{Reference Type}: Journal Article {Title}: Temporal and masseter muscle evaluation by MRI provides information on muscle mass and quality in acromegaly patients. {Author}: Gatto F;Milioto A;Corica G;Nista F;Campana C;Arecco A;Mattioli L;Belluscio L;Bignotti B;Ferone D;Tagliafico AS; {Journal}: Pituitary {Volume}: 0 {Issue}: 0 {Year}: 2024 Jul 5 {Factor}: 3.599 {DOI}: 10.1007/s11102-024-01422-y {Abstract}: OBJECTIVE: The impact of GH/IGF-1 levels on skeletal muscle in acromegaly is still controversial. Temporal (TMT) and masseter muscle (MMT) thickness has been recently demonstrated as a reliable measure of muscle mass. We aimed to investigate the relationship between TMT, MMT and clinical/biochemical characteristics in patients with acromegaly.
METHODS: Single center retrospective longitudinal study including 69 patients with at least one available brain/sella turcica MRI and matched clinical data. TMT, MMT, and muscle fatty infiltration (modified Goutallier score) were evaluated in all patients at baseline (first available MRI) and over time (182 MRIs analyzed).

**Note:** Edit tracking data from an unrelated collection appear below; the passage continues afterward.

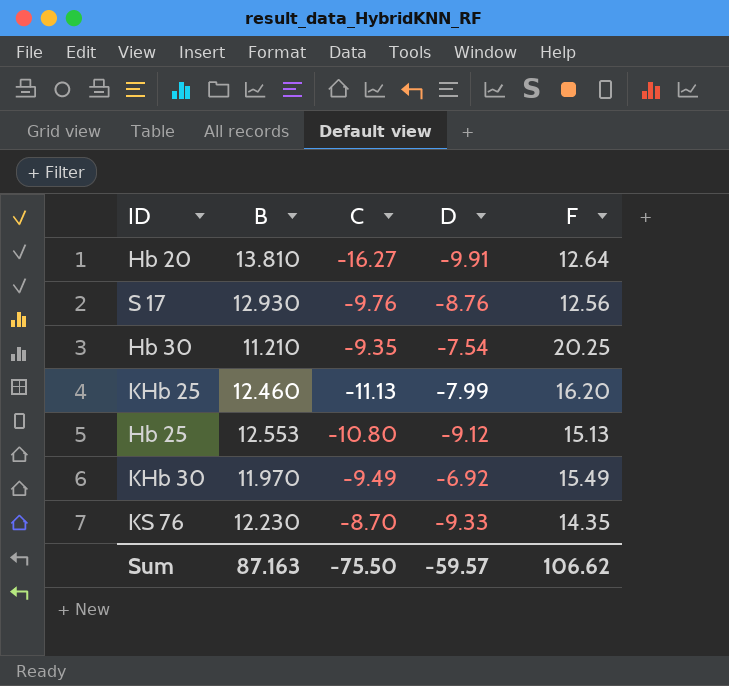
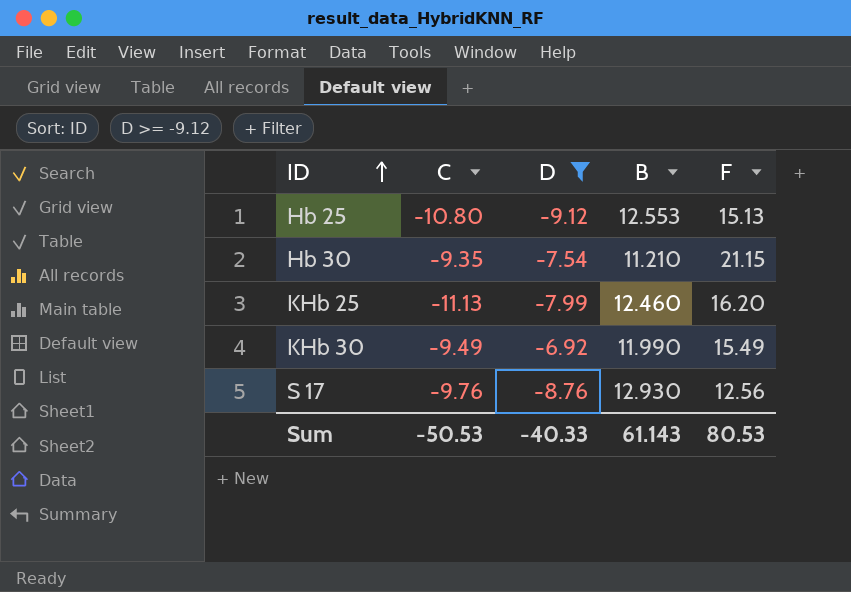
filter: none -> D >= -9.12
row order: none -> ID ascending
column B | position: 2 -> 4
Hb 30 | F: 20.25 -> 21.15
KHb 30 | B: 11.970 -> 11.990
Sum | C: -75.50 -> -50.53
Sum | D: -59.57 -> -40.33
Sum | B: 87.163 -> 61.143
Sum | F: 106.62 -> 80.53

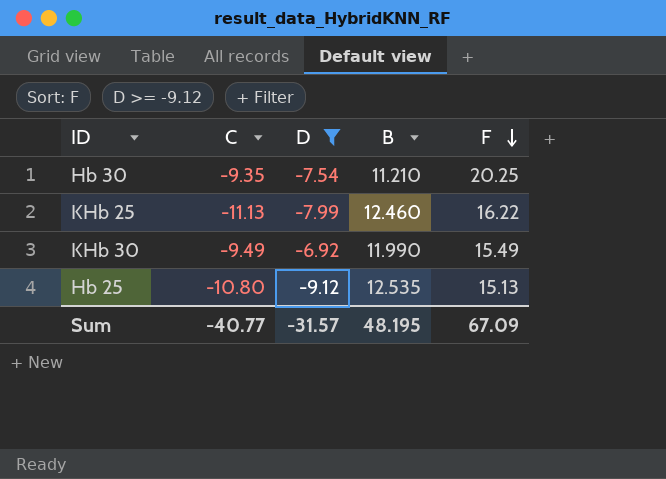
row order: ID ascending -> F descending
row S 17: -9.76 | -8.76 | 12.930 | 12.56 -> none
Hb 30 | F: 21.15 -> 20.25
KHb 25 | F: 16.20 -> 16.22
Hb 25 | B: 12.553 -> 12.535
Sum | C: -50.53 -> -40.77
Sum | D: -40.33 -> -31.57
Sum | B: 61.143 -> 48.195
Sum | F: 80.53 -> 67.09

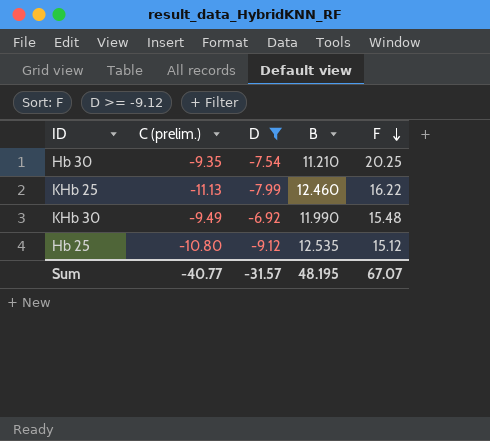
column name: C -> C (prelim.)
KHb 30 | F: 15.49 -> 15.48
Hb 25 | F: 15.13 -> 15.12
Sum | F: 67.09 -> 67.07

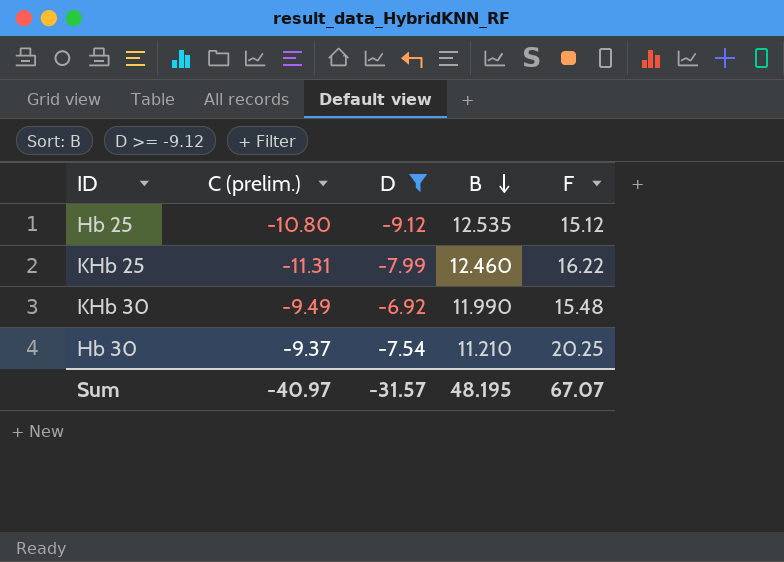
row order: F descending -> B descending
KHb 25 | C (prelim.): -11.13 -> -11.31
Hb 30 | C (prelim.): -9.35 -> -9.37
Sum | C (prelim.): -40.77 -> -40.97

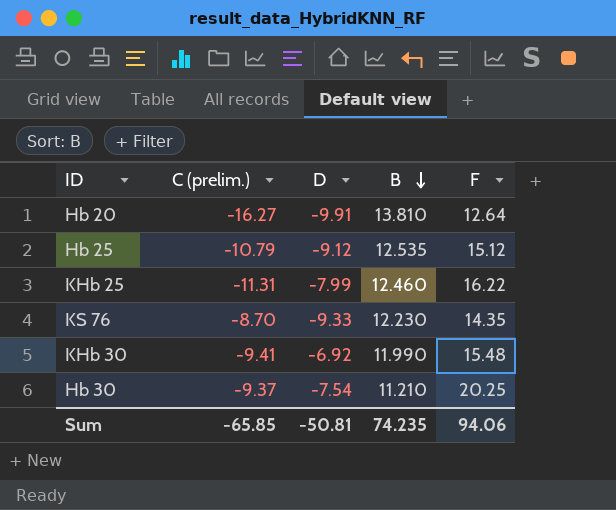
filter: D >= -9.12 -> none
Hb 25 | C (prelim.): -10.80 -> -10.79
KHb 30 | C (prelim.): -9.49 -> -9.41
Sum | C (prelim.): -40.97 -> -65.85
Sum | D: -31.57 -> -50.81
Sum | B: 48.195 -> 74.235
Sum | F: 67.07 -> 94.06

RESULTS: At baseline, both TMT and MMT were higher in males than females (p = 0.001 and p = 0.016, respectively). TMT and MMT were positively associated (β 0.508, p < 0.001), and they were positively correlated with IGF-1 xULN (TMT, p = 0.047; MMT, p = 0.001). MMT had a positive correlation with patients' weight (p = 0.015) and height (p = 0.006). No correlation was found between TMT, MMT and the presence of hypogonadism. Considering all available MRIs, sex and IGF-1 xULN were significant determinants of TMT and MMT at multivariable analysis (female sex: β -0.345/-0.426, p < 0.001; IGF-1 xULN: β 0.257/0.328, p < 0.001). At longitudinal evaluation, uncontrolled patients at baseline showed a significant reduction of MMT over time (p = 0.044). Remarkable fatty infiltration was observed in 34-37% of MRIs; age was the main determinant (temporal muscle: OR 1.665; p = 0.013; masseter muscle: OR 1.793; p = 0.009).
CONCLUSIONS: Male patients with higher IGF-1 values have thicker temporal and masseter muscles, suggesting that sex and IGF-1 have a significant impact on muscle mass in acromegaly.